COTABATO, Philippines (Agencies): Government troops captured parts of the sprawling headquarters of the biggest Muslim separatist group in the Philippines on Tuesday, and said they could take the complex in two days.

"The attack on Camp Abubakar will continue as there are no reports to halt the offensive," regional military chief Maj. Gen. Gregorio Camiling said after the Moro Islamic Liberation Front (MILF) ignored a government deadline for a peace accord.

The government forces were just six kilometers from the heart of the rebels' base which covers 10,000-hectares, making it several times bigger than Singapore island.

The advance marked the military's deepest incursion into the MILF heartland, putting the facilities and armory within mortar range.

Camiling allowed journalists to see the two Camp Abubakar outposts captured from the MILF after killing 11 rebel fighters.

A military spokesman said they could capture Camp Abubakar, near this southern city, in two days if they launched an all-out assault.

"It can be taken in two days considering that, one, the MILF are weakened and two, they ran out of ammunition and three, their morale is low," local army spokesman Capt. Noel Detoyato said.

Abubakar is the last remaining stronghold of the MILF after more than two months of government assaults on rebel camps and outposts.
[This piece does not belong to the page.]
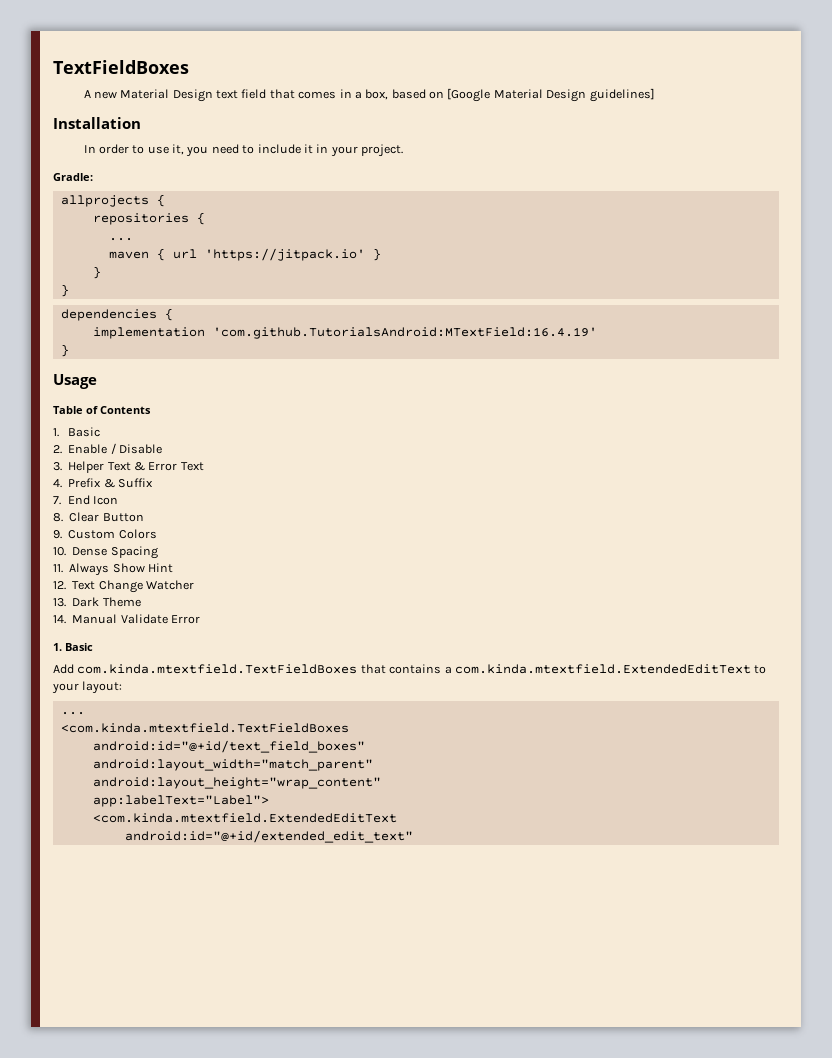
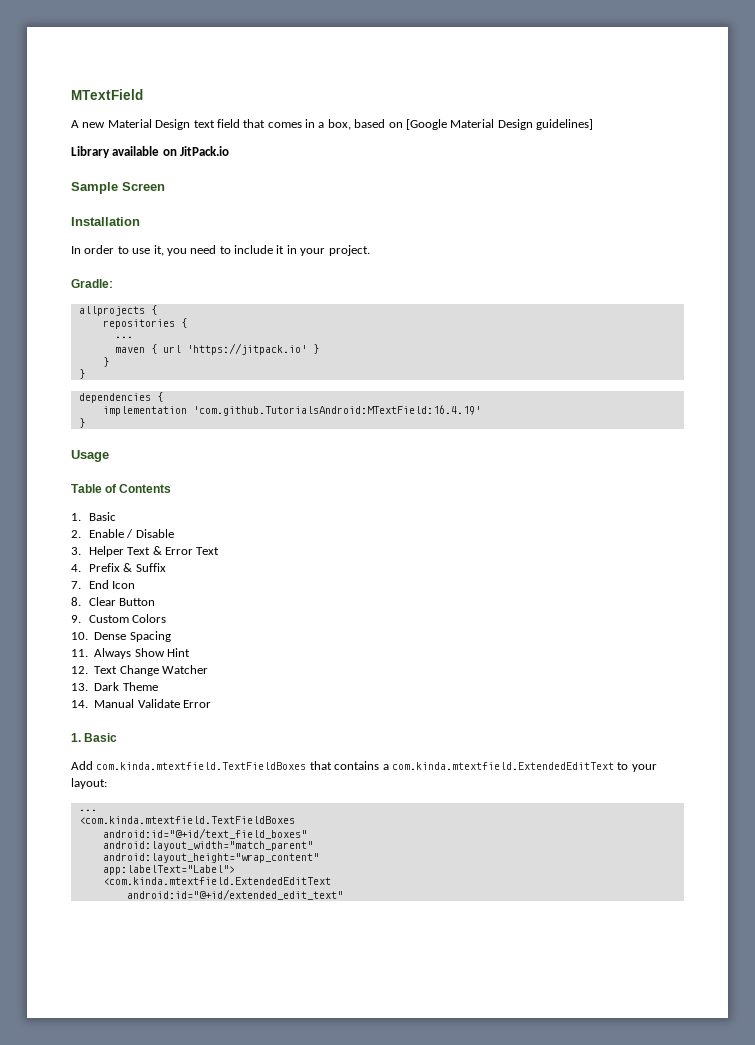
[53,60,189,74] TextFieldBoxes -> [71,89,143,100] MTextField
(655, 95) none -> [71,146,230,158] [71,182,165,194] // Library available on JitPack.io // Sample Screen

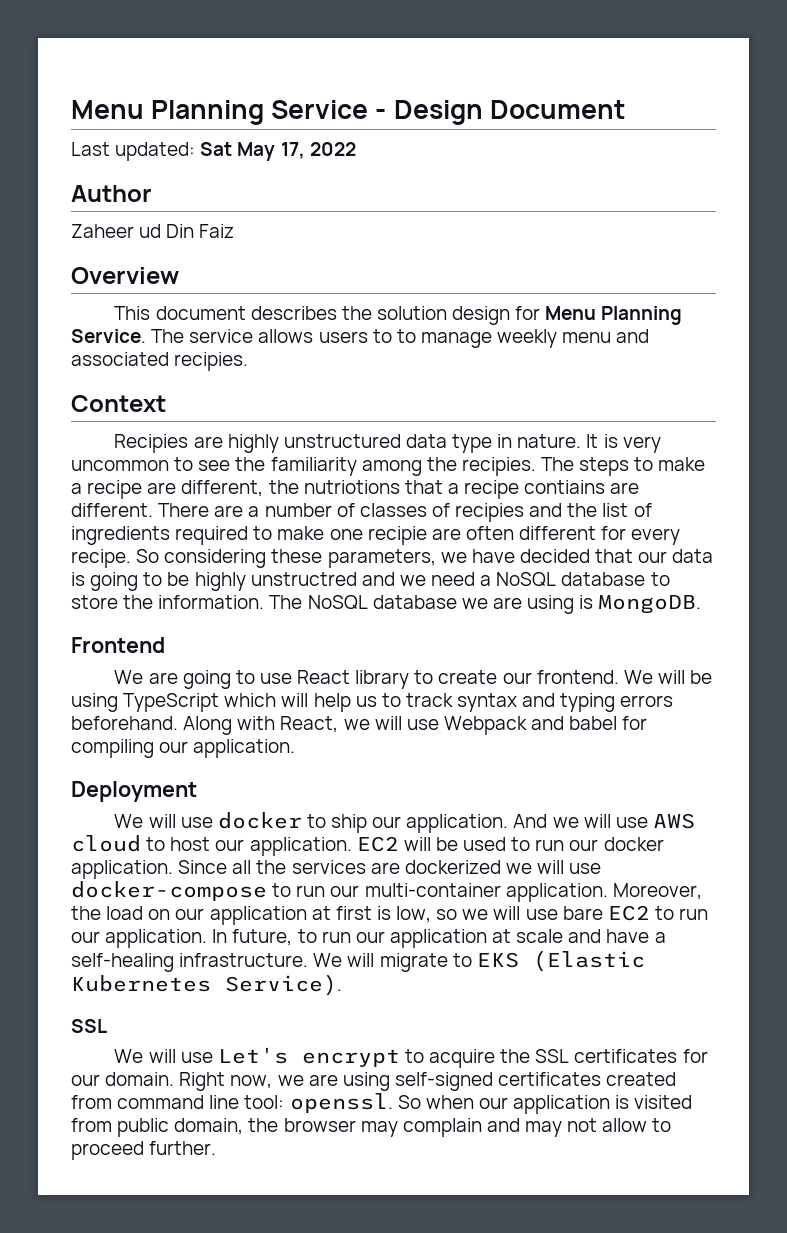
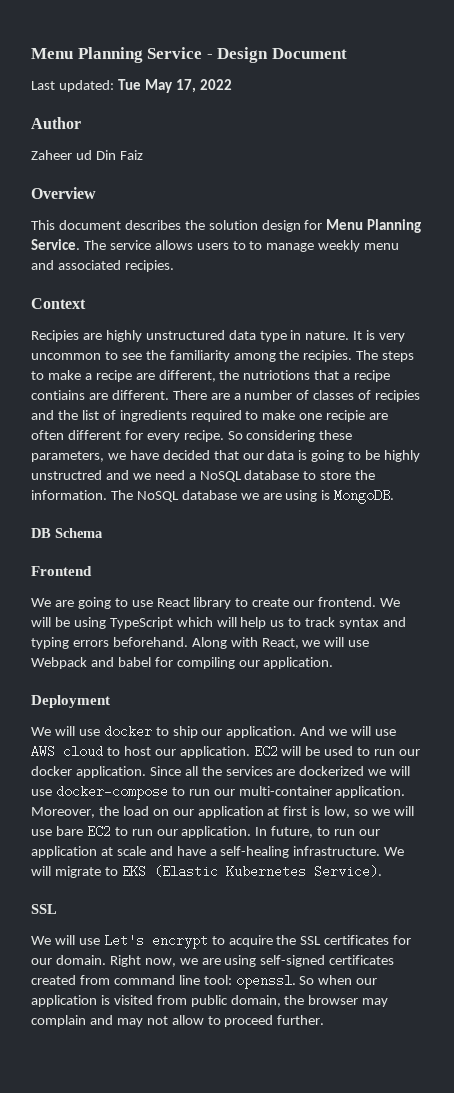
[200,142,233,156] Sat -> [117,79,141,90] Tue
(702, 604) none -> [31,528,103,538] // DB Schema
Since April, the military has overrun about 50 camps and outposts of the MILF in the southern Philippines but held back from a major attack on Camp Abubakar, saying it was a political decision to be made by President Joseph Estrada.

Estrada seemed to have given the go-ahead on Monday after the rebels refused to accept his deadline to forge a peace agreement and abandon their campaign for a separate Islamic state.

"I gave a deadline of June 30 and the deadline has already expired. So there will be continued military operations," Estrada said.

MG-520 helicopters and OV-10 attack planes could be seen Tuesday carrying out airstrikes on parts of Camp Abubakar.

But MILF spokesman Eid Kabalu said his forces were "committed to defend their position."

"They're out to pulverize us but we will preserve Abubakar at all costs. The biggest war is yet to come," he said. Ten Marines were wounded Tuesday in an MILF attack just outside Abubakar, the military said.

Defense Secretary Orlando Mercado said the military's objective was to "destroy (MILF) installations and degrade the military capability of the MILF as soon as possible."

Separately, Islamic rebels holding 20 mostly foreign hostages denied on Tuesday that they had taken captive 13 Christian preachers who had gone to visit their camp and said the evangelists were with them "for 44 days of fasting".

The fundamentalist Abu Sayyaf guerrillas issued the statement amid growing fears that the missionaries, who trekked through rugged hills into the rebel lair on Saturday to pray for the hostages, had themselves been detained.

On Sunday, four suspected rebels seized a German reporter for Der Spiegel news magazine, further complicating a 10-week hostage crisis that has brought international embarrassment to Estrada's embattled government.

Police said reporter Andreas Lorenz was seen on Monday hiking with his captors through the forests of Patikul hills just outside Jolo town.

The hostages -- including eight Malaysians, three Germans, two French nationals, two South Africans, two Finns, two Filipinos and a Lebanese -- were abducted from the Sipadan island diving resort near Malaysia on April 23 and brought to Jolo, 960 km south of Manila.

The Abu Sayyaf is one of two groups fighting for an independent Muslim homeland in the south of the mainly Roman Catholic country.